What happened next was for them, and them alone.
The monster tugged her awake. For a second, she wondered if it had been a dream: a nice dream but still . . . wishful thinking. Then she inhaled musk and sweet smoke and spice and Tom—Tom, warm and solid and real—and heard his deep sleep-breathing. She eased her head until she could make him out in the dim light suffusing the tent. A hand on her stomach, he lay on his side, an arrow of light silvering his hair.
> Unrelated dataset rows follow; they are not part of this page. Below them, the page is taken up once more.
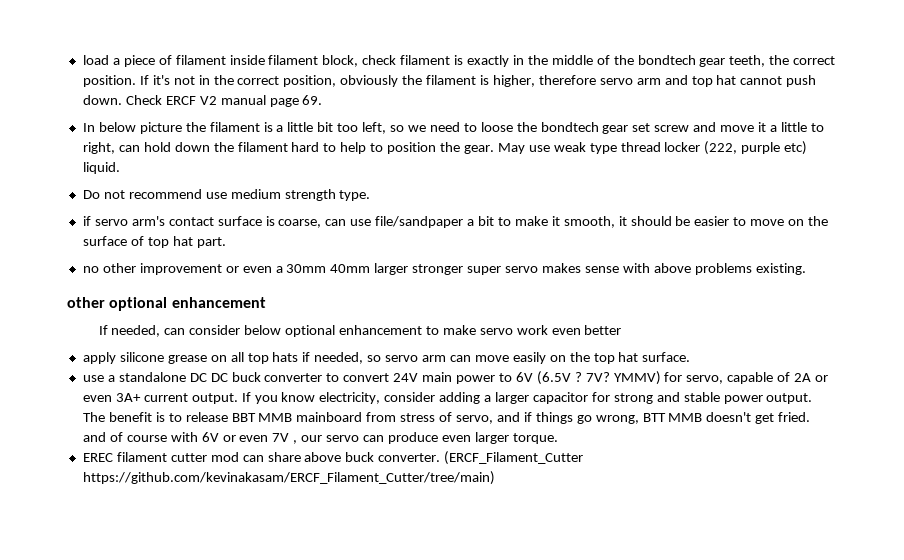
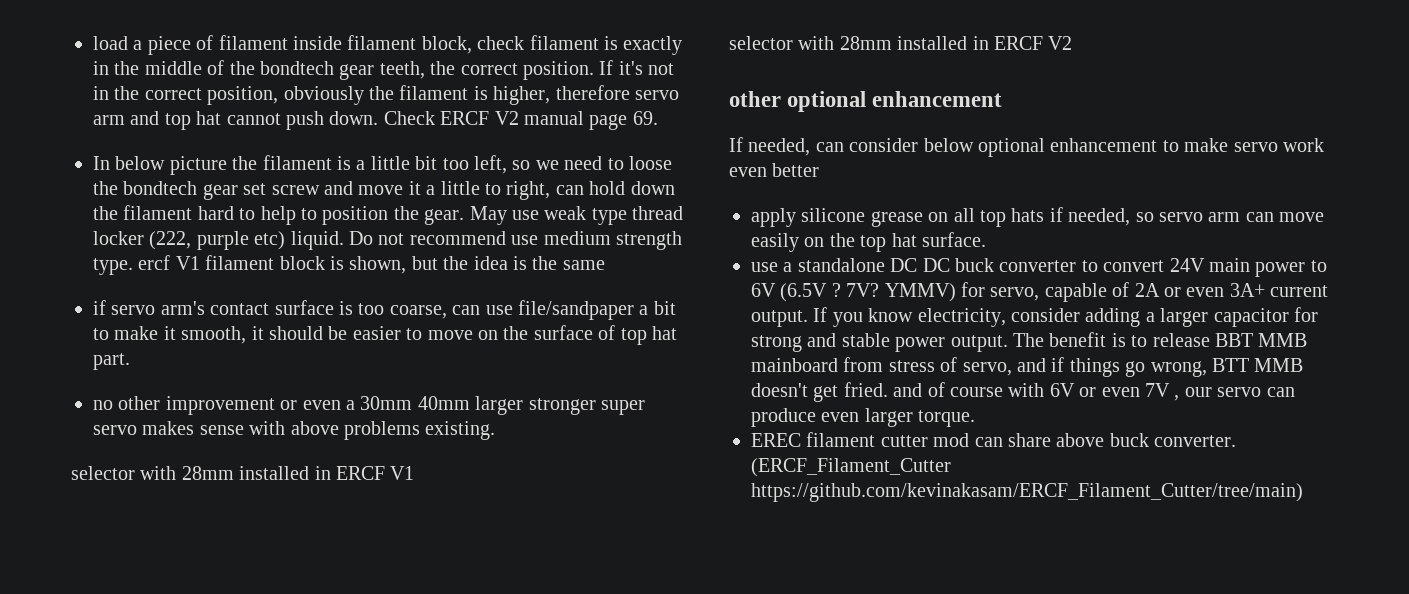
- May use weak type thread locker (222, purple etc) liquid.
- Do not recommend use medium strength type.
+ May use weak type thread locker (222, purple etc) liquid. Do not recommend use medium strength type. ercf V1 filament block is shown, but the idea is the same
- if servo arm's contact surface is coarse, can use file/sandpaper a bit to make it smooth, it should be easier to move on the surface of top hat part.
+ if servo arm's contact surface is too coarse, can use file/sandpaper a bit to make it smooth, it should be easier to move on the surface of top hat part.
+ selector with 28mm installed in ERCF V1
+ selector with 28mm installed in ERCF V2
Her eyes drifted over his face. There’d been this science fiction show her dad loved, pretty old, not Star Trek but something about a space station, and there was a number in the title . . . six? No, five. Anyway, there were these funky aliens with their funky rituals. One was to watch a beloved as he slept, because that was when all the masks fell away and you saw a person for what he was. Sounded pretty silly. And yet . . . Tom, in sleep and maybe for once dreaming well, was as he always had been: steady and sure, brave and stubborn. Someone to walk with. Someone to love, and that was wonder enough. There was no difference, although—
Wait a second. She resisted the urge to bolt upright. She closed her eyes, opened them. Nothing changed. There was Tom, sleeping, and there was—
You watch. Easing a hand from her sleeping bag, she extended a single finger. It’s a crazy hallucination or something. I’m not really seeing this.
Heart pounding, she watched as the tip of her finger rolled out of the grainy darkness—and became visible. Jumped out from shadow to cross into that sliver of light seeping through a thin seam of a tent flap to glitter over Tom’s hair.
Oh my God. She pulled her hand back, gave it a good hard stare as if expecting a smudge of luminous paint to show itself. Of course, there was none. Still careful not to wake him—no sense being a ninny, especially if she was wrong—she tipped her head all the way back until she could see through that seam. The thing was, though, she couldn’t see through to the other side.
Because the glow through the seam was that bright.
She heard her breath leave in a sudden rush, taking a small oh with it. She lay still a moment longer, thinking it over before carefully oozing from the bag, feeling Tom’s hand slip from her skin. Thank God, she had the side with the zip. It took her another few seconds to work into her parka. Grimacing at the touch of cold nylon against her feet, she minced her way to the tent flaps, holding her breath against the slight sss as she worked the zipper. Then she ducked out of the tent—and stopped dead.